WHAT YOU NEED TO DO >>
Take the line containing "(602, 264) none -> [458,315,492,332] など" and every line after it to the end of the records, and copy them exactly, leaving out pictures.

Stored items from a collection >>
********

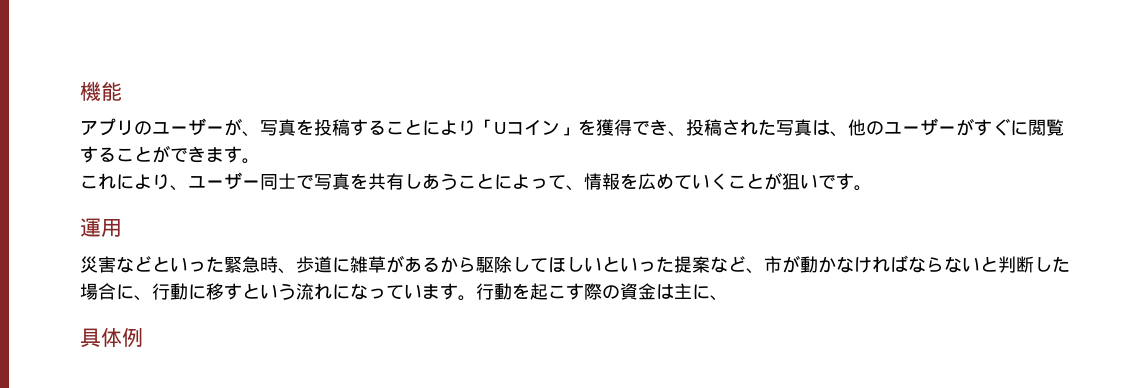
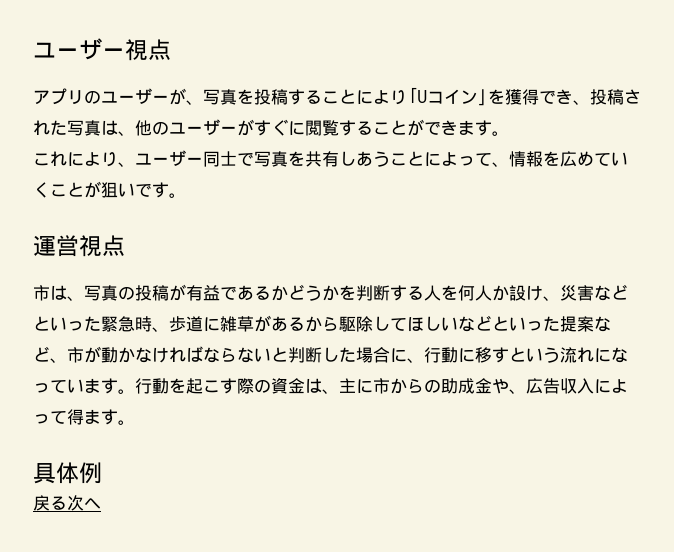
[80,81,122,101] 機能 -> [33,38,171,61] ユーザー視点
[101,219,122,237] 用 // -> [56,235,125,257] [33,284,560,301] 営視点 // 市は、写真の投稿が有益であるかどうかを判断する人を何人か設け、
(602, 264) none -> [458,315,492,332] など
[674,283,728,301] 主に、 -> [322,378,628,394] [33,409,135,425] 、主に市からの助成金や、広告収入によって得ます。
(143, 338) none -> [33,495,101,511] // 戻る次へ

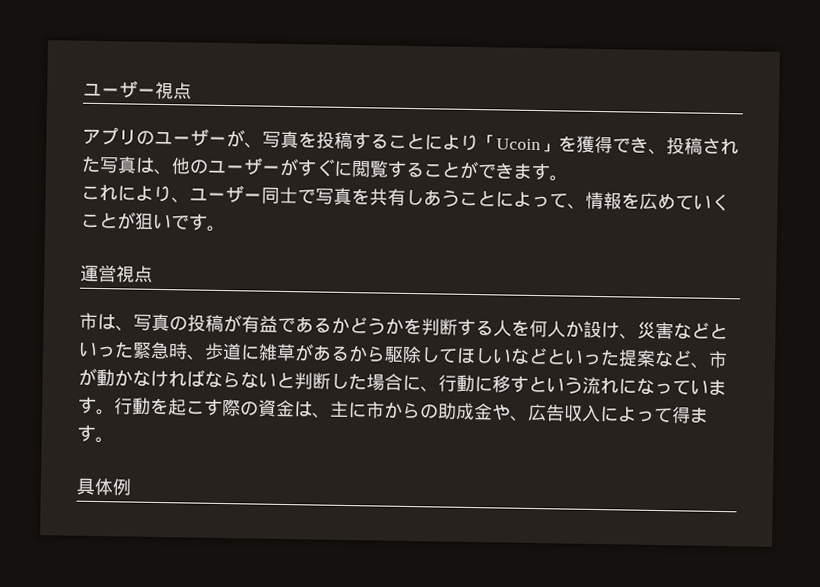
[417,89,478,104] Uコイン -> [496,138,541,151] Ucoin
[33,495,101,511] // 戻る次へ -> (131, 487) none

********

ANSWER TO THE PROBLEM >>
(602, 264) none -> [458,315,492,332] など
[674,283,728,301] 主に、 -> [322,378,628,394] [33,409,135,425] 、主に市からの助成金や、広告収入によって得ます。
(143, 338) none -> [33,495,101,511] // 戻る次へ

[417,89,478,104] Uコイン -> [496,138,541,151] Ucoin
[33,495,101,511] // 戻る次へ -> (131, 487) none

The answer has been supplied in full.